### Excerpted records ###

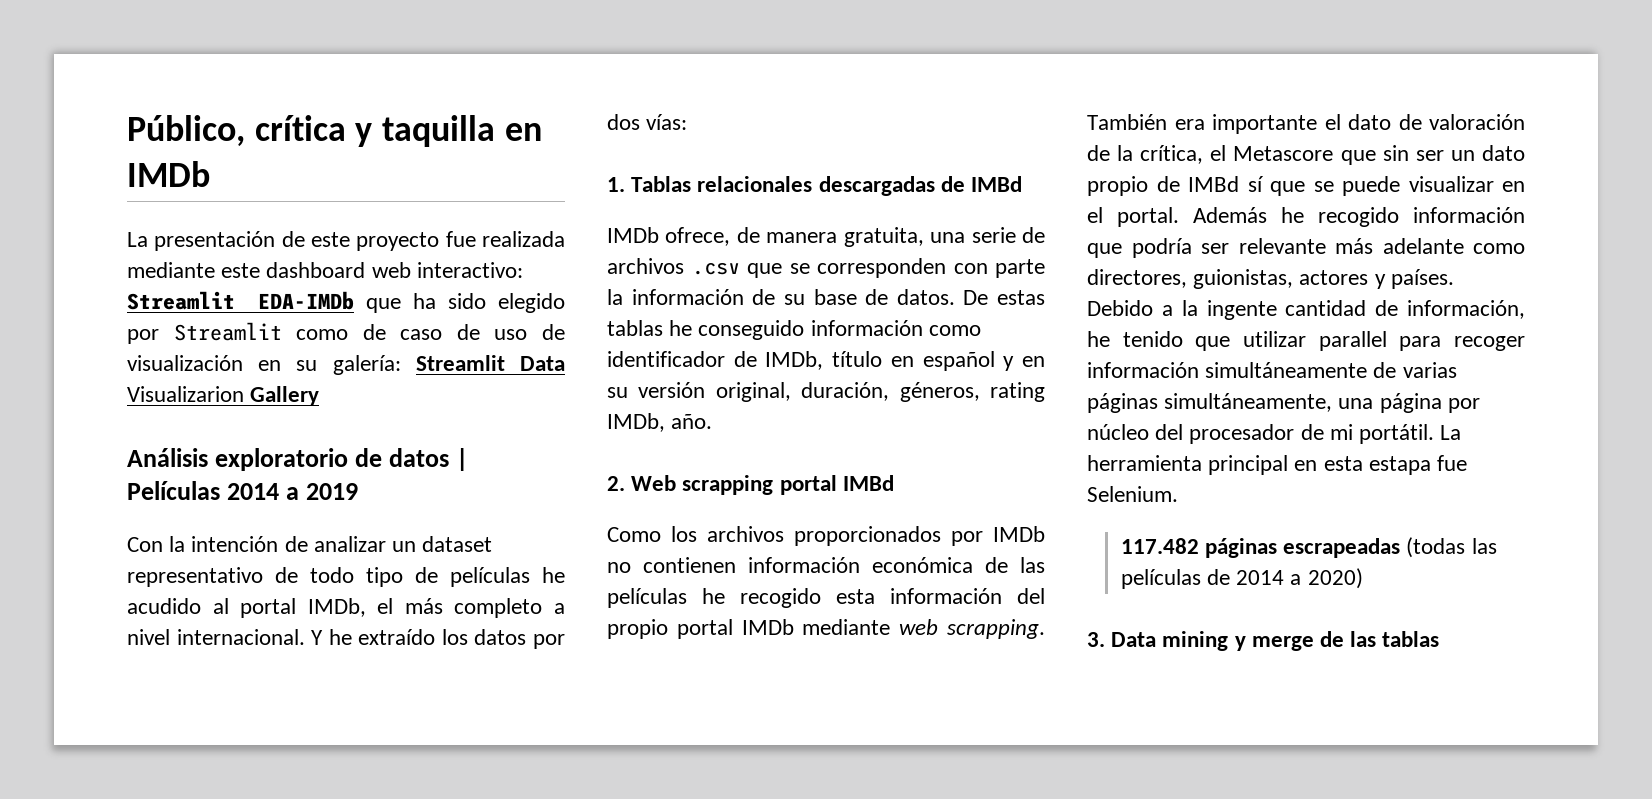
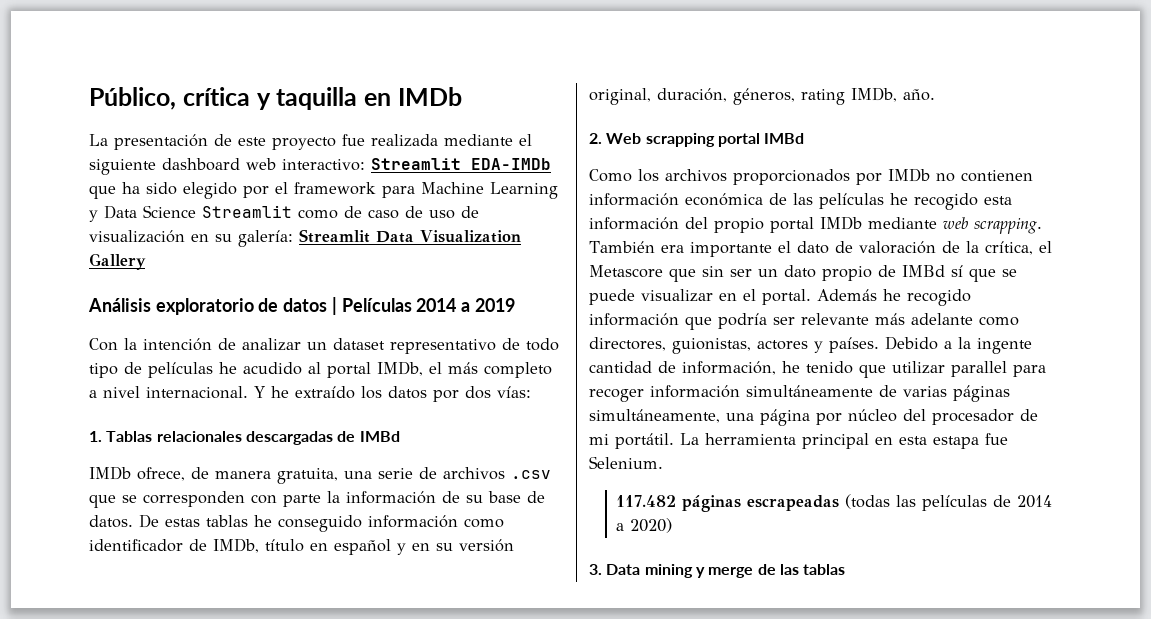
[221,263,261,278] este -> [519,134,532,146] [89,159,156,175] el siguiente
(159, 336) none -> [275,182,558,199] [89,205,196,222] el framework para Machine Learning y Data Science
[127,386,244,402] Visualizarion -> [420,230,521,243] Visualization

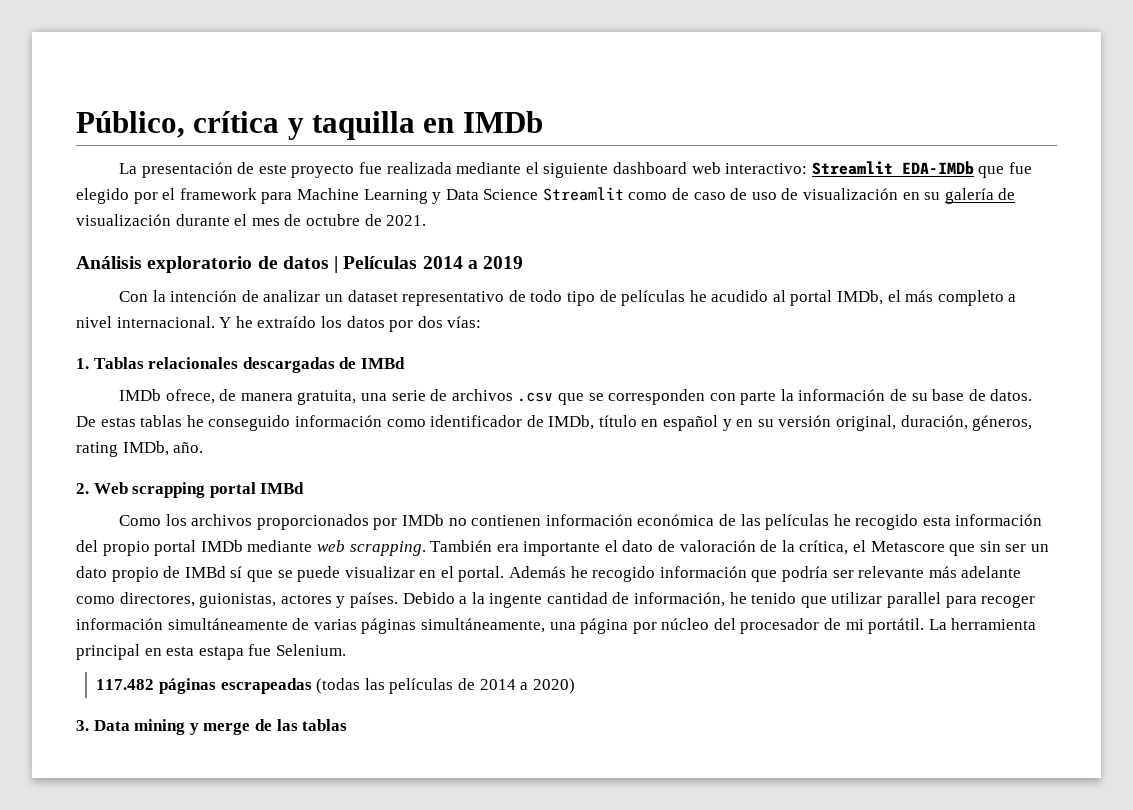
[122,182,177,195] ha sido -> [1008,162,1032,174] fue
[238,229,521,247] [89,253,146,270] galería: Streamlit Data Visualization Gallery -> [944,188,1016,204] [76,214,427,226] galería de visualización durante el mes de octubre de 2021.

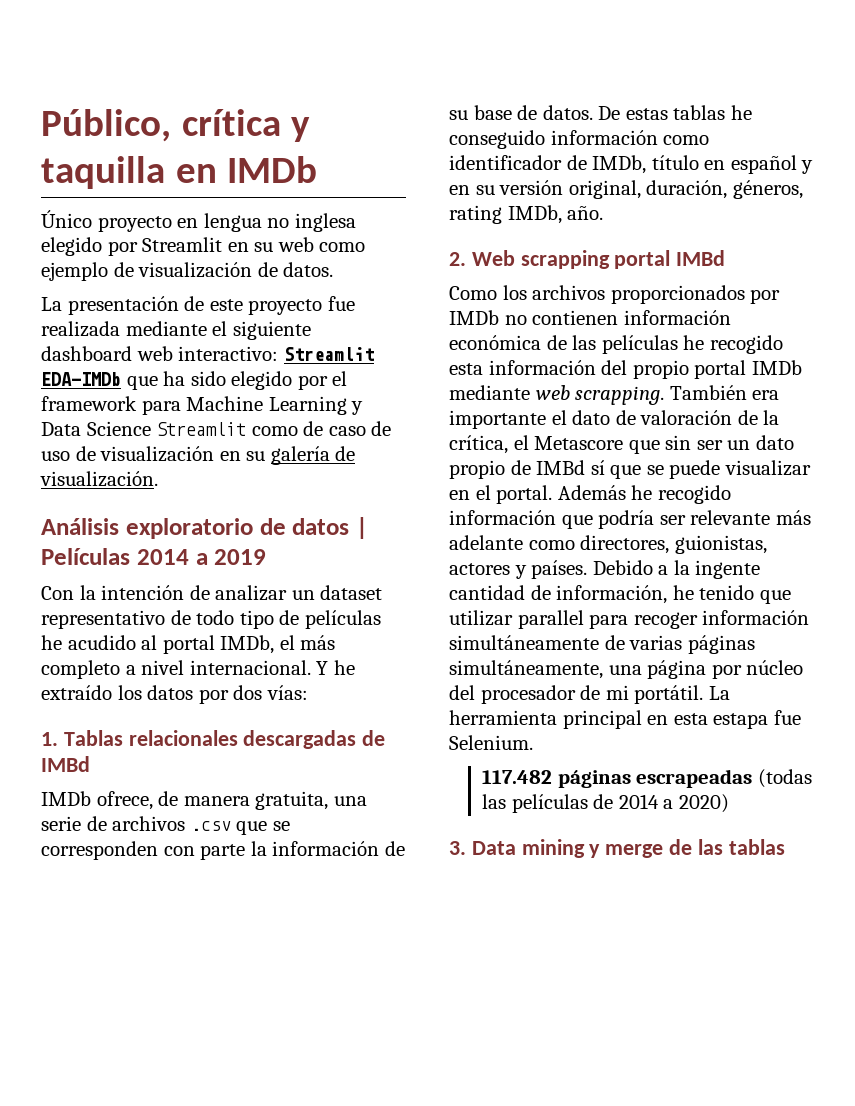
(543, 122) none -> [41,210,356,232] [41,237,366,256] [41,262,334,281] // Único proyecto en lengua no inglesa elegido por Streamlit en su web como ejemplo de visualización de datos.
[1008,162,1032,174] fue -> [163,371,226,386] ha sido
[76,214,427,226] visualización durante el mes de octubre de 2021. -> [40,471,158,487] visualización.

###

▶ Required work:
Take the lines above from the top of the records through the one with "[238,229,521,247] [89,253,146,270] galería: Streamlit" and repeat them exactly, without any pictures.

▶ Result:
[221,263,261,278] este -> [519,134,532,146] [89,159,156,175] el siguiente
(159, 336) none -> [275,182,558,199] [89,205,196,222] el framework para Machine Learning y Data Science
[127,386,244,402] Visualizarion -> [420,230,521,243] Visualization

[122,182,177,195] ha sido -> [1008,162,1032,174] fue
[238,229,521,247] [89,253,146,270] galería: Streamlit Data Visualization Gallery -> [944,188,1016,204] [76,214,427,226] galería de visualización durante el mes de octubre de 2021.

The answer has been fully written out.